### STUDY MATERIAL
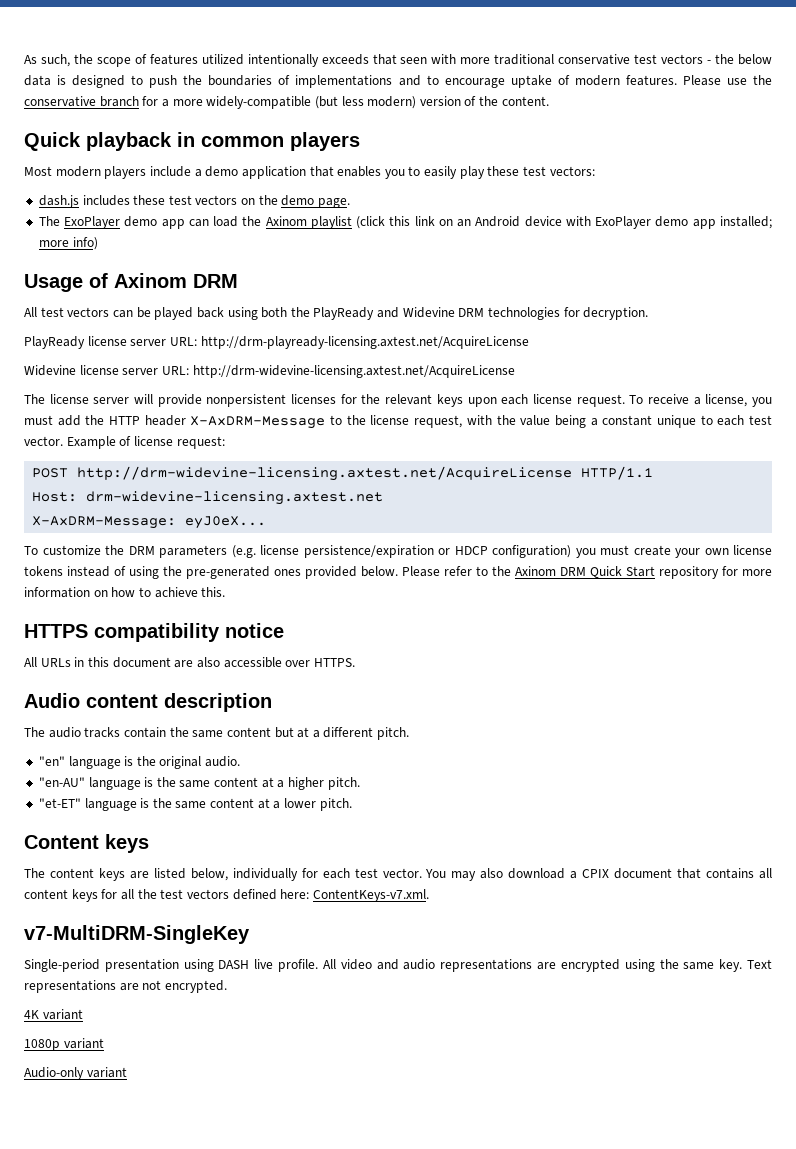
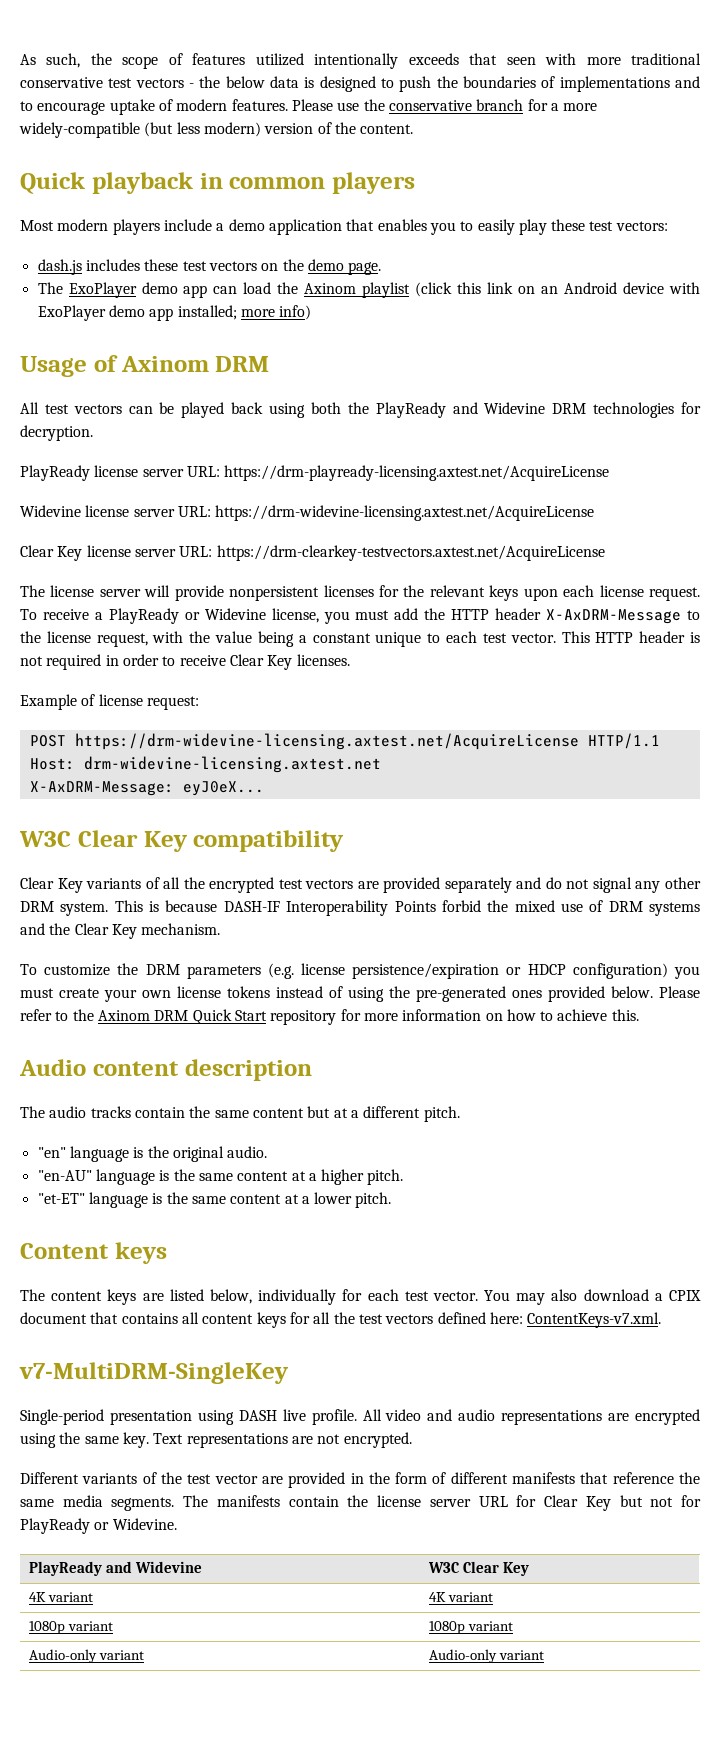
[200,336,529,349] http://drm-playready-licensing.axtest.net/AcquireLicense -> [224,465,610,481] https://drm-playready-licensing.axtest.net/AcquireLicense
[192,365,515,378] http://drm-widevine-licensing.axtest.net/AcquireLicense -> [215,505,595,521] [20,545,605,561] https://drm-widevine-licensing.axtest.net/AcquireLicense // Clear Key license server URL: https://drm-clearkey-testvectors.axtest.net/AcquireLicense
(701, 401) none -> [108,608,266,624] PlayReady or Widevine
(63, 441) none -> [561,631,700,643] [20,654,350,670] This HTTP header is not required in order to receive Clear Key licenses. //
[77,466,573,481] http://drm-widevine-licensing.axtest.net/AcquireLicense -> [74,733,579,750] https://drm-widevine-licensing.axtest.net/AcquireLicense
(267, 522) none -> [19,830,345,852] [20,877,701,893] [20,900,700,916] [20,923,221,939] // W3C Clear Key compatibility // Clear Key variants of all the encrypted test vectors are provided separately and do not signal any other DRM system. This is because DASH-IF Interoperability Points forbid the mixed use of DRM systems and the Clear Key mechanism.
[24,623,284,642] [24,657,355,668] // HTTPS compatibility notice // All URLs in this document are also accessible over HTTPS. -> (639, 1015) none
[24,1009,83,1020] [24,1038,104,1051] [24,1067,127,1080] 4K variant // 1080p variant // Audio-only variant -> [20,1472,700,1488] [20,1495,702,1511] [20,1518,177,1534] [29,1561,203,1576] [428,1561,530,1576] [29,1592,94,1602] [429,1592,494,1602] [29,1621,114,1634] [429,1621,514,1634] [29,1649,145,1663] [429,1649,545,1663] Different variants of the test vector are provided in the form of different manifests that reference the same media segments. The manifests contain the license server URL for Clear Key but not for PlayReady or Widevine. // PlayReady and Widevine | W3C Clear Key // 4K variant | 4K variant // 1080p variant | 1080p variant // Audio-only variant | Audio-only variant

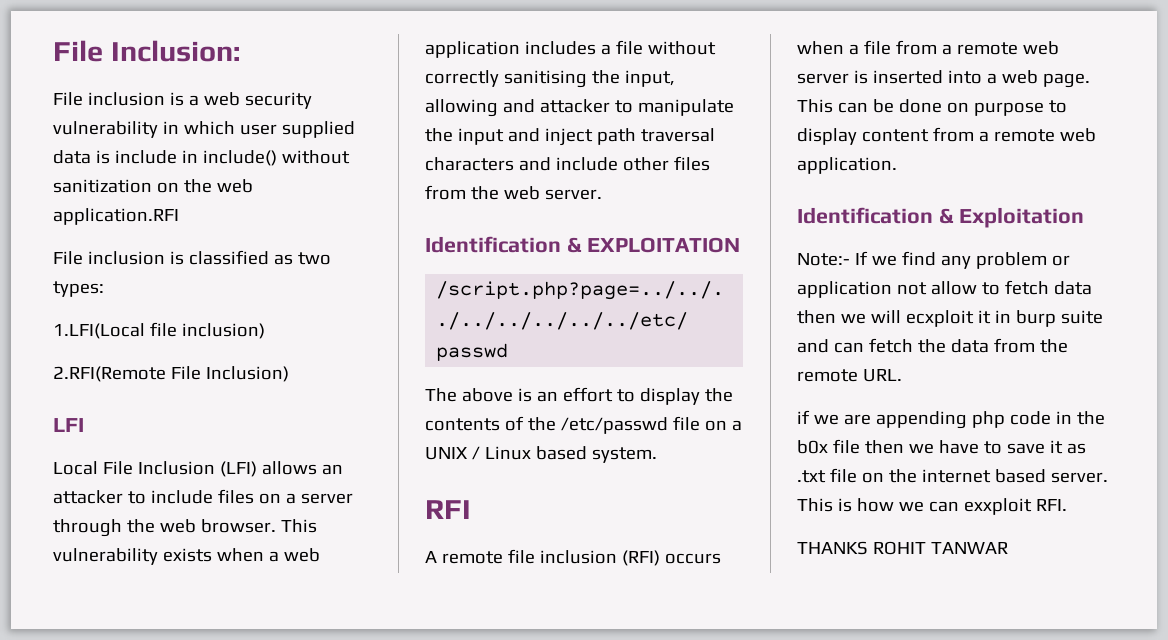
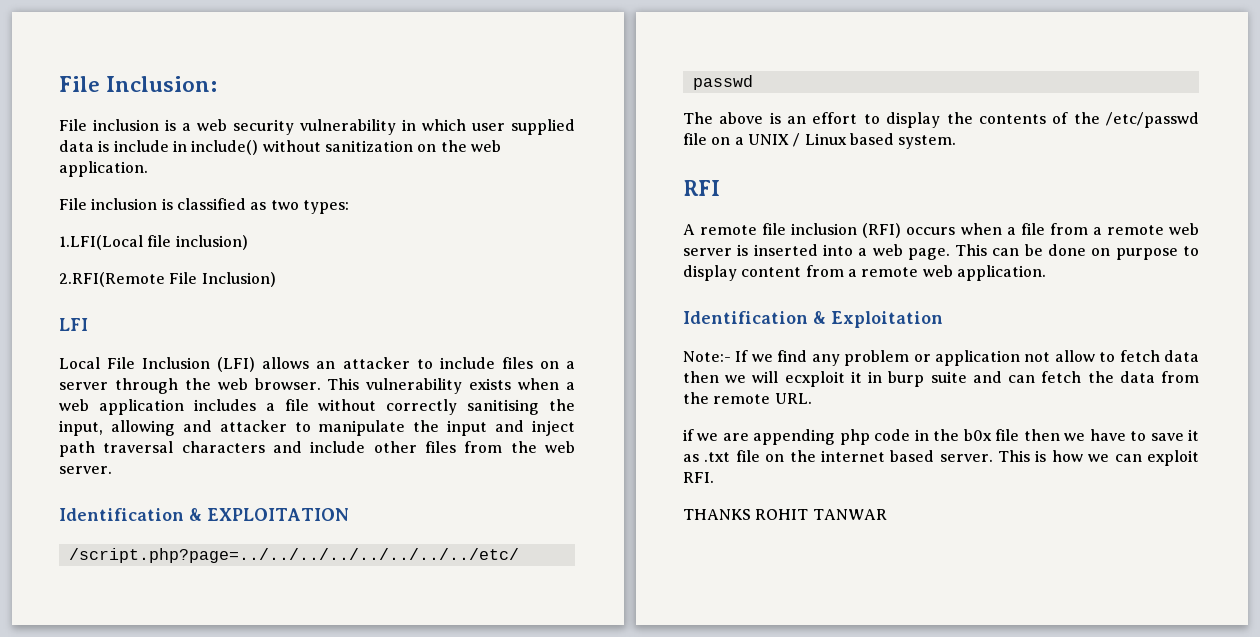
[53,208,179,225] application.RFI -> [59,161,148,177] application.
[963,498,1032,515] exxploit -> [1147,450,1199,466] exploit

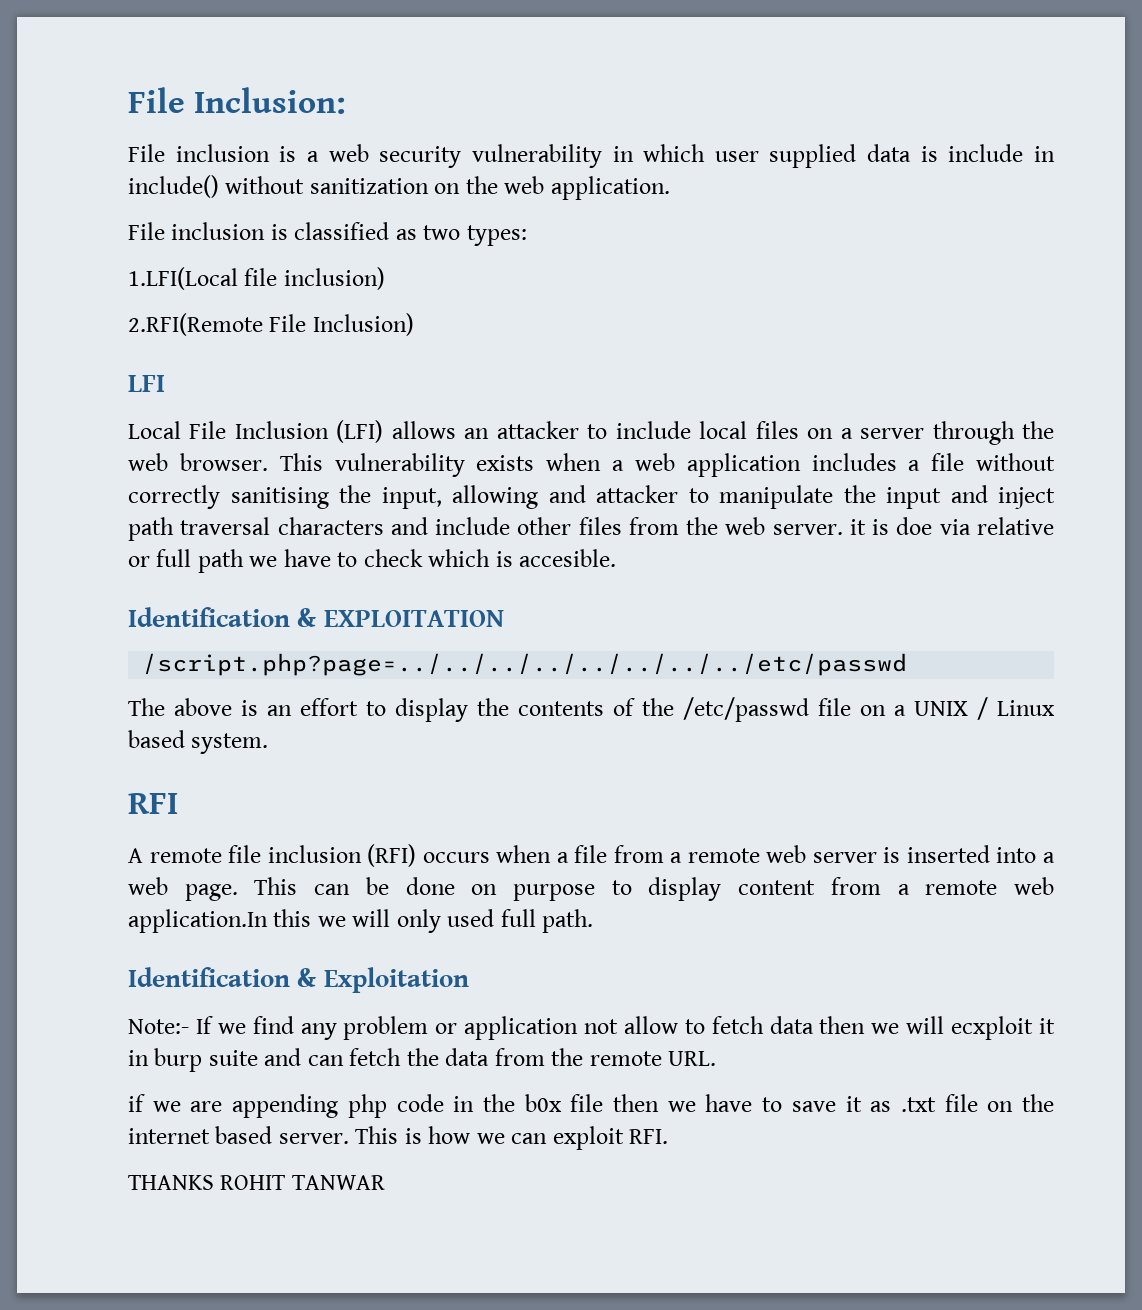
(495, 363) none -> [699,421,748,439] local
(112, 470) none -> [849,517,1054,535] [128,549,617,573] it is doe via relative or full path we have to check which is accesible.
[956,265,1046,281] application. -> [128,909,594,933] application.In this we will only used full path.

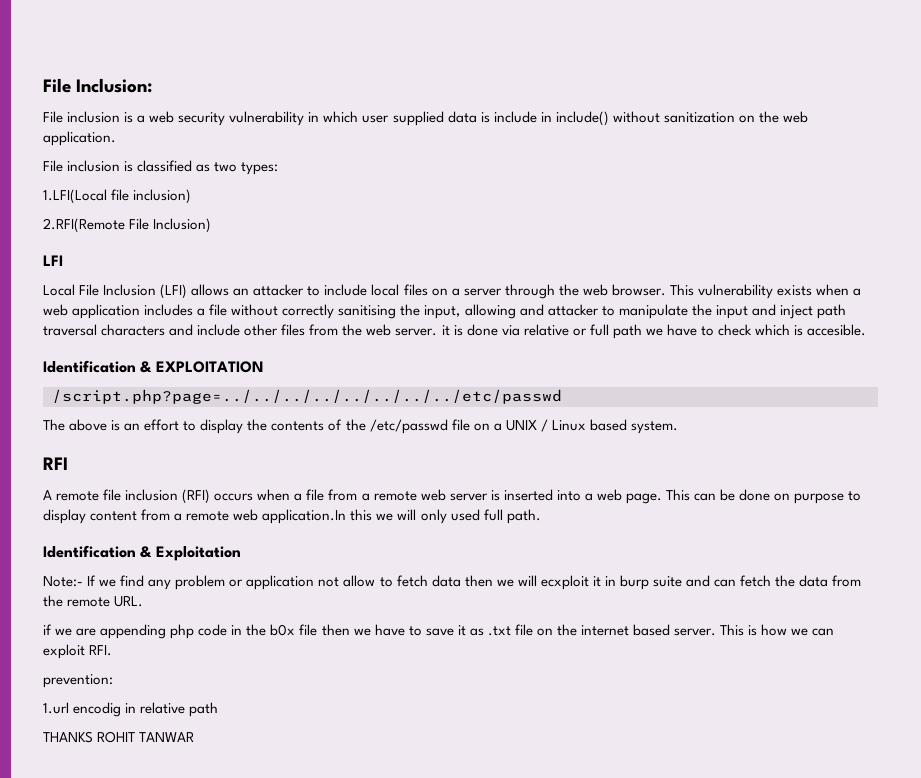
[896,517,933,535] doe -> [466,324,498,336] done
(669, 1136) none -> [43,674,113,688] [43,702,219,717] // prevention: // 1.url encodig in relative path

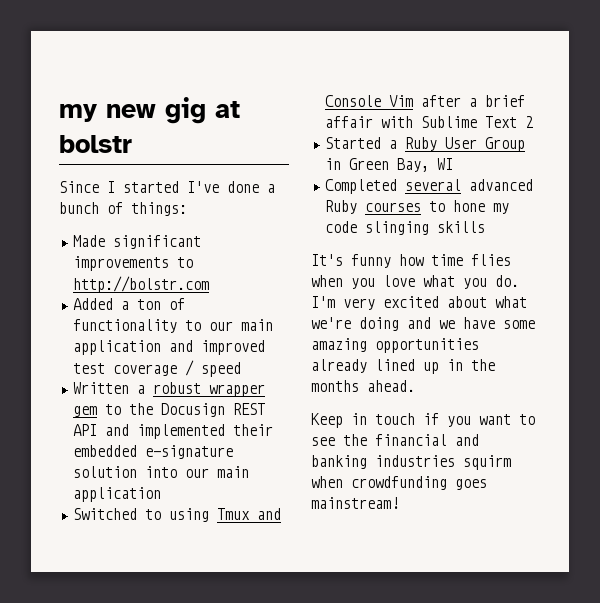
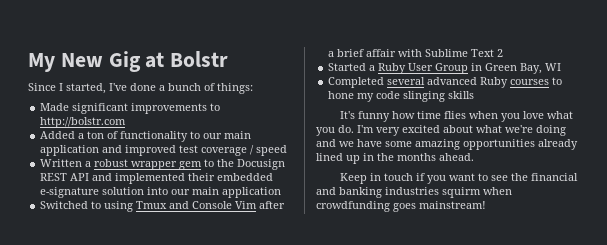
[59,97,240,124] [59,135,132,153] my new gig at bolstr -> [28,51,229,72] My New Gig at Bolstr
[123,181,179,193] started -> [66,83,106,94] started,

### INSTRUCTIONS FOR THE TASK
Extract all the data above exactly, excluding every picture.

### EXERCISE RESPONSE
[200,336,529,349] http://drm-playready-licensing.axtest.net/AcquireLicense -> [224,465,610,481] https://drm-playready-licensing.axtest.net/AcquireLicense
[192,365,515,378] http://drm-widevine-licensing.axtest.net/AcquireLicense -> [215,505,595,521] [20,545,605,561] https://drm-widevine-licensing.axtest.net/AcquireLicense // Clear Key license server URL: https://drm-clearkey-testvectors.axtest.net/AcquireLicense
(701, 401) none -> [108,608,266,624] PlayReady or Widevine
(63, 441) none -> [561,631,700,643] [20,654,350,670] This HTTP header is not required in order to receive Clear Key licenses. //
[77,466,573,481] http://drm-widevine-licensing.axtest.net/AcquireLicense -> [74,733,579,750] https://drm-widevine-licensing.axtest.net/AcquireLicense
(267, 522) none -> [19,830,345,852] [20,877,701,893] [20,900,700,916] [20,923,221,939] // W3C Clear Key compatibility // Clear Key variants of all the encrypted test vectors are provided separately and do not signal any other DRM system. This is because DASH-IF Interoperability Points forbid the mixed use of DRM systems and the Clear Key mechanism.
[24,623,284,642] [24,657,355,668] // HTTPS compatibility notice // All URLs in this document are also accessible over HTTPS. -> (639, 1015) none
[24,1009,83,1020] [24,1038,104,1051] [24,1067,127,1080] 4K variant // 1080p variant // Audio-only variant -> [20,1472,700,1488] [20,1495,702,1511] [20,1518,177,1534] [29,1561,203,1576] [428,1561,530,1576] [29,1592,94,1602] [429,1592,494,1602] [29,1621,114,1634] [429,1621,514,1634] [29,1649,145,1663] [429,1649,545,1663] Different variants of the test vector are provided in the form of different manifests that reference the same media segments. The manifests contain the license server URL for Clear Key but not for PlayReady or Widevine. // PlayReady and Widevine | W3C Clear Key // 4K variant | 4K variant // 1080p variant | 1080p variant // Audio-only variant | Audio-only variant

[53,208,179,225] application.RFI -> [59,161,148,177] application.
[963,498,1032,515] exxploit -> [1147,450,1199,466] exploit

(495, 363) none -> [699,421,748,439] local
(112, 470) none -> [849,517,1054,535] [128,549,617,573] it is doe via relative or full path we have to check which is accesible.
[956,265,1046,281] application. -> [128,909,594,933] application.In this we will only used full path.

[896,517,933,535] doe -> [466,324,498,336] done
(669, 1136) none -> [43,674,113,688] [43,702,219,717] // prevention: // 1.url encodig in relative path

[59,97,240,124] [59,135,132,153] my new gig at bolstr -> [28,51,229,72] My New Gig at Bolstr
[123,181,179,193] started -> [66,83,106,94] started,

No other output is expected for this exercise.